Martin involved two consolidated actions. In the first, the decedent’s representative claimed that the death was caused by the release of Teflon particles into the body from a defective artificial heart valve. In the second, plaintiff asserted that she developed a pelvic infection when a defective contraceptive device allowed entrance of bacteria into her uterus. We held that the proper accrual point was the date of injury, "which will most often be the date when the product malfunctions” (at 428). Accordingly, accrual occurred in the first case when the Teflon particles entered the bloodstream (id.). That explicit holding cannot be squared with a date of last exposure rule. Had last exposure been the law, the cause of action would not have accrued upon entry of the particles but upon the decedent’s death, for he continued to be exposed to the hazardous Teflon flakes (see, 91 AD2d 1172, 1173). Similarly, accrual in the second case occurred at the entry of the bacteria into the uterus, not at the removal of the contraceptive device, the act that logically would have marked the end of exposure. In sum, our holdings have consistently applied the date of injury rule.

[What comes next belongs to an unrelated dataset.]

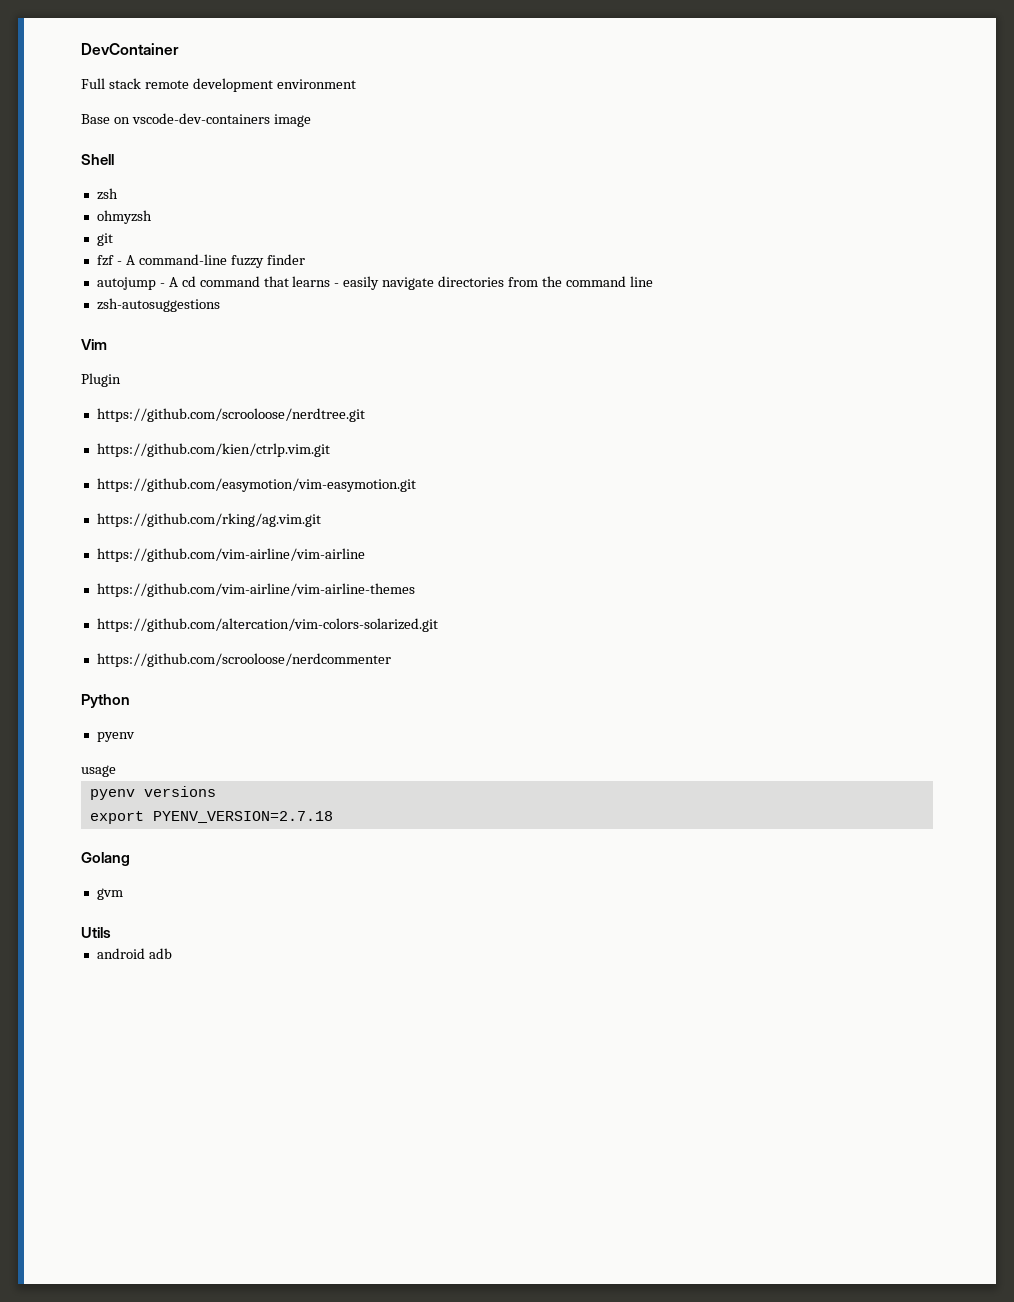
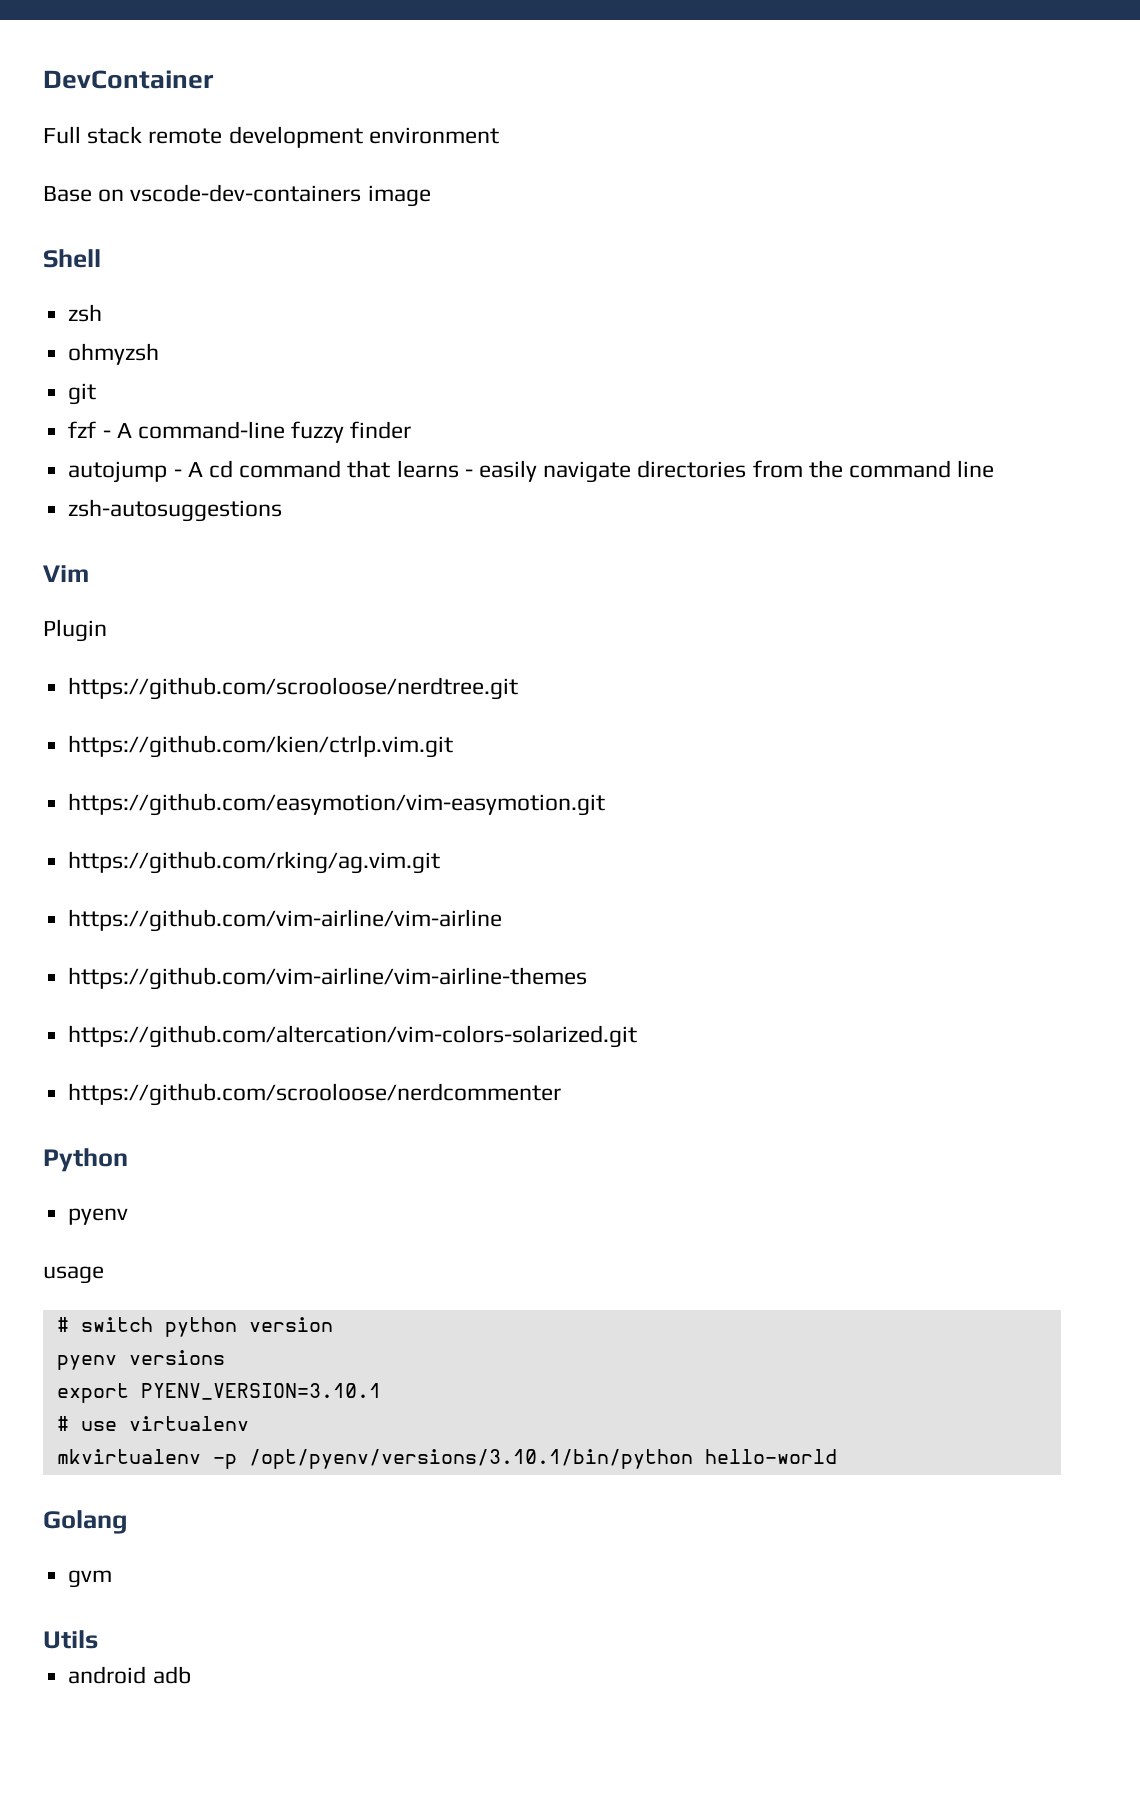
(116, 771) none -> [56,1317,333,1337] // # switch python version
[152,811,333,823] PYENV_VERSION=2.7.18 -> [140,1383,381,1400] [56,1416,249,1431] [56,1449,837,1469] PYENV_VERSION=3.10.1 // # use virtualenv // mkvirtualenv -p /opt/pyenv/versions/3.10.1/bin/python hello-world

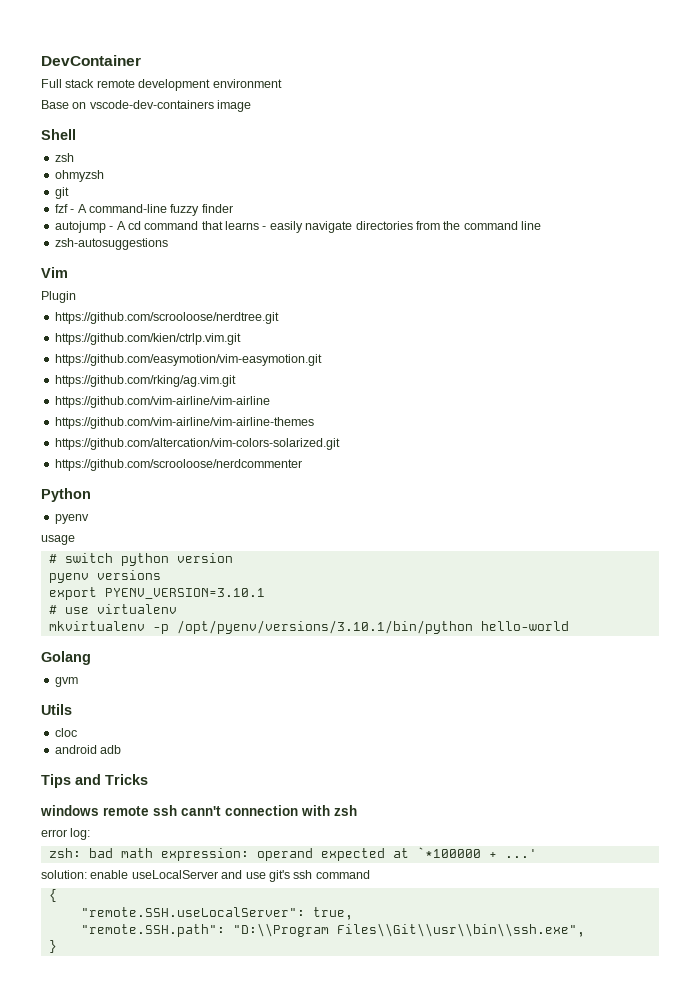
(98, 1639) none -> [54,728,77,737] // cloc
(191, 1675) none -> [41,774,148,788] [40,805,357,816] [41,828,91,840] [48,847,537,861] [41,870,370,882] [48,889,57,902] [80,907,353,920] [80,923,585,937] [48,940,57,953] // Tips and Tricks // windows remote ssh cann't connection with zsh // error log: // zsh: bad math expression: operand expected at `*100000 + ...' // solution: enable useLocalServer and use git's ssh command // { // "remote.SSH.useLocalServer": true, // "remote.SSH.path": "D:\\Program Files\\Git\\usr\\bin\\ssh.exe", // }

Determining when limitations begin to run requires a balancing of policy considerations (Martin v Edwards Labs., 60 NY2d, at 425, supra; Victorson v Bock Laundry Mach. Co., 37 NY2d 395, 403). On one side of the scale are the interests of injured parties. Unquestionably, a Statute of Limitations can have a severe impact on their rights when, for instance, an injury is not discovered until years later. The Legislature has acted to ameliorate the rule in such cases in recent years (see, CPLR 214-c). Conversely, defendants are entitled to a fair opportunity to defend claims against them before their ability to do so has deteriorated (Schwartz v Heyden Newport Chem. Corp., supra, at 218). But under the rule proposed by plaintiffs in this case, a plaintiff would have the power to put off the running of the Statute of Limitations indefinitely. Because of these competing policy considerations, we have been reluctant
Plaintiffs have given us no reason to diverge from that position here. They alleged in their pleadings that the injuries resulting from defendant’s conduct arose "about the date of installation”. Under our precedents, that was the date of accrual because plaintiffs then could truthfully allege all the elements of the tort in their complaint. Thus, the limitations period had clearly run by the time the class action suit was commenced in 1982.
Accordingly, the order of the Appellate Division should be affirmed, with costs.
Chief Judge Kaye and Judges Titone, Hancock, Jr., Bellacosa and Smith concur.
Order affirmed, with costs.
. Seven of the 11 causes of action were dismissed pursuant to CPLR 214 (5). The remaining four were dismissed on other grounds or other limitations provisions and are not at issue on appeal.
. CPLR 214-c, which provides that actions to recover for the latent effects of exposure to toxic substances accrue on the date of discovery, was enacted in 1986 (L 1986, ch 682). Although plaintiffs raised on appeal the possible applicability of CPLR 214-c to their claims, the issue is not properly before us because of plaintiffs’ concession before the trial court.